魔器というのは、簡潔に説明すると普通の武器に、魔術を合成させた物だ。

「行っきますよー!」

蠣音は虹色の七本の短刀だ。

其れにどの様な魔術が合成されているかはまだ解らないが。

「第一刀……波菜舞(はなまい)」

先ず最初にヴェルディに向かって行くのは紫の短刀。

「爆発しろ!」

まるで遊技会に出ている子供の様にはしゃぐ彼女は、元支配下No.2だ。

「! ヴァイラとの合成魔器か。」

「御名答。

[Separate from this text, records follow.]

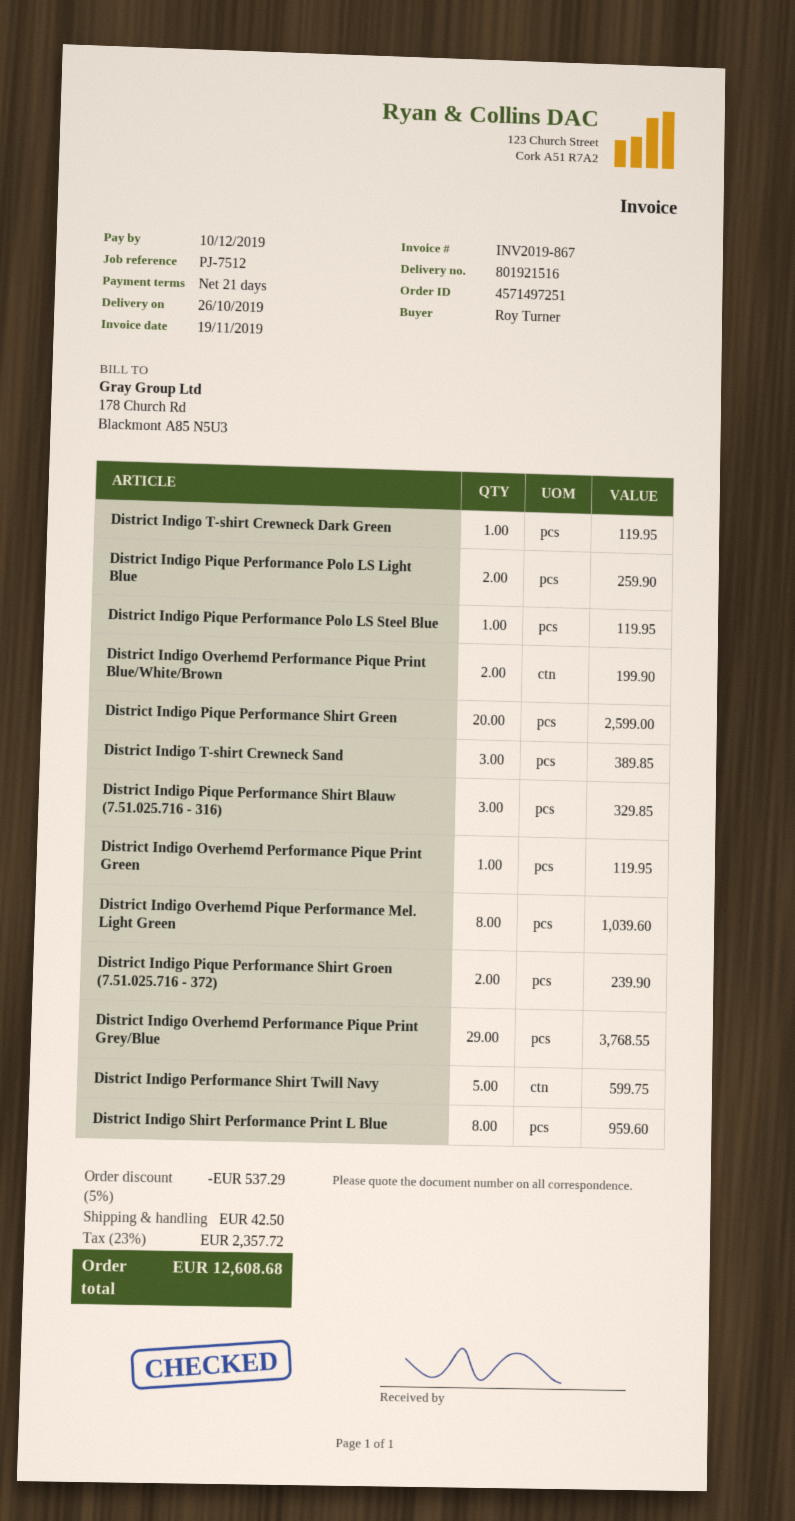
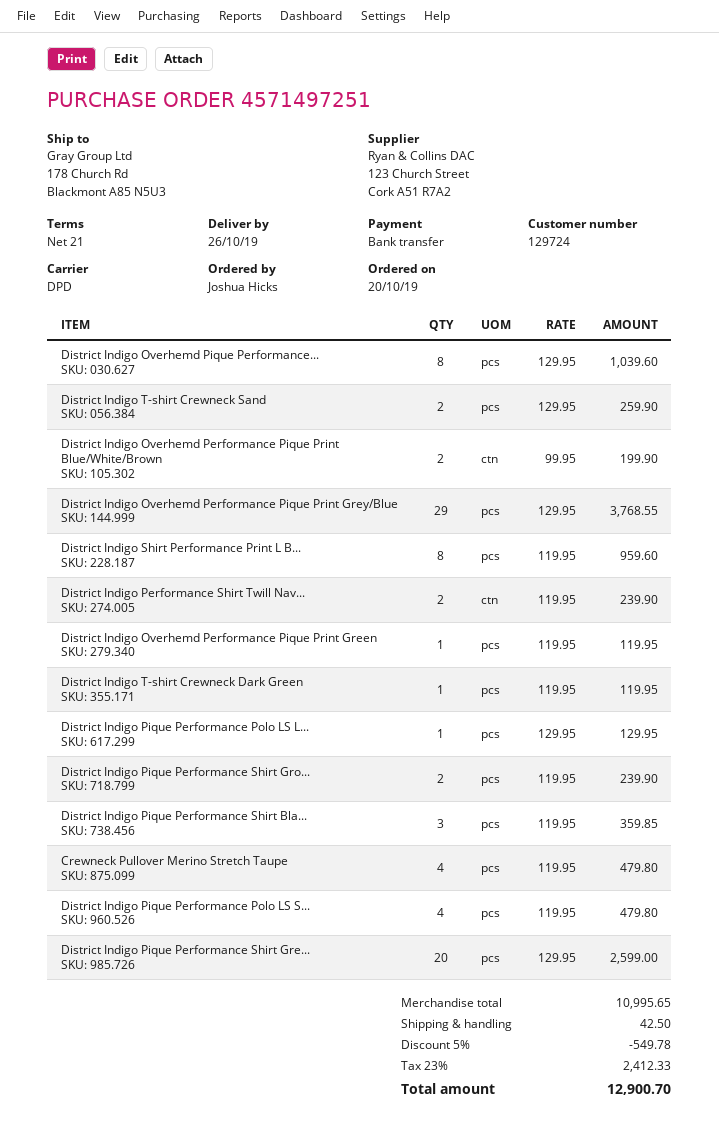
ordered by: Roy Turner -> Joshua Hicks
District Indigo Pique Performance Polo LS Light Blue: 2 for 259.90 -> 1 for 129.95
District Indigo Pique Performance Polo LS Steel Blue: 1 for 119.95 -> 4 for 479.80
District Indigo T-shirt Crewneck Sand: 3 for 389.85 -> 2 for 259.90
District Indigo Pique Performance Shirt Blauw (7.51.025.716 - 316): 3 for 329.85 -> 3 for 359.85
District Indigo Performance Shirt Twill Navy: 5 for 599.75 -> 2 for 239.90
Crewneck Pullover Merino Stretch Taupe: none -> 4 for 479.80
discount: 5% = 537.29 -> 5% = 549.78
tax: 23% = 2357.72 -> 23% = 2412.33
total: 12608.68 -> 12900.70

」

ヴァイラは単純な爆発魔法。

解放されてから最初に触れた物に対して凄まじい、攻撃的爆発をする。


バンッ


紫色の短刀……波菜舞はヴェルディの腹に突き刺さる。

すると一気に爆発を起こす。

「……痒い。

蚊でもいるのか?」

「……そう来なくっちゃね。

第二刀……白雪姫(はくぜつき)」

白雪姫は蒼色の短刀。

先ほどの波菜舞と共に、暗い光と共にヴェルディに降り注ぐ。

「メアルド・ヴァイラか!」

二つの短刀に合成されていたのはメアルド・ヴァイラ。

先程のヴァイラの高威力版。

然も自分の意志で自由に爆発させられる様になった。

「降り注げ!」


バンッバンッバンッ


白雪姫に合成されていた、メアルド・ヴァイラが一気に雄叫びをあげながら爆発する。

ヴァイラの数倍はあるであろうメアルド・ヴァイラ。

ヴェルディは生きているのか?

黙々とたつ、土煙と爆風の中、ヴェルディは生還した。

「おや、かすり傷が?」

頬に出来た小さな小さなかすり傷を、ヴェルディは掻く。

「……キャルナスさん、あたしは後どれぐらい?」

赤月の問に、キャルナスは答えずらそうに、顔を伏せて言った。

「……30秒契約ですから、残り8秒。」

だが、キャルナスの思いとは裏腹に赤月はパーッと顔を輝かせた。

「わかった!!

第五刀……無花果(いちじく)」

取り出したのは、紫、蒼、緑、橙、黄の短刀だった。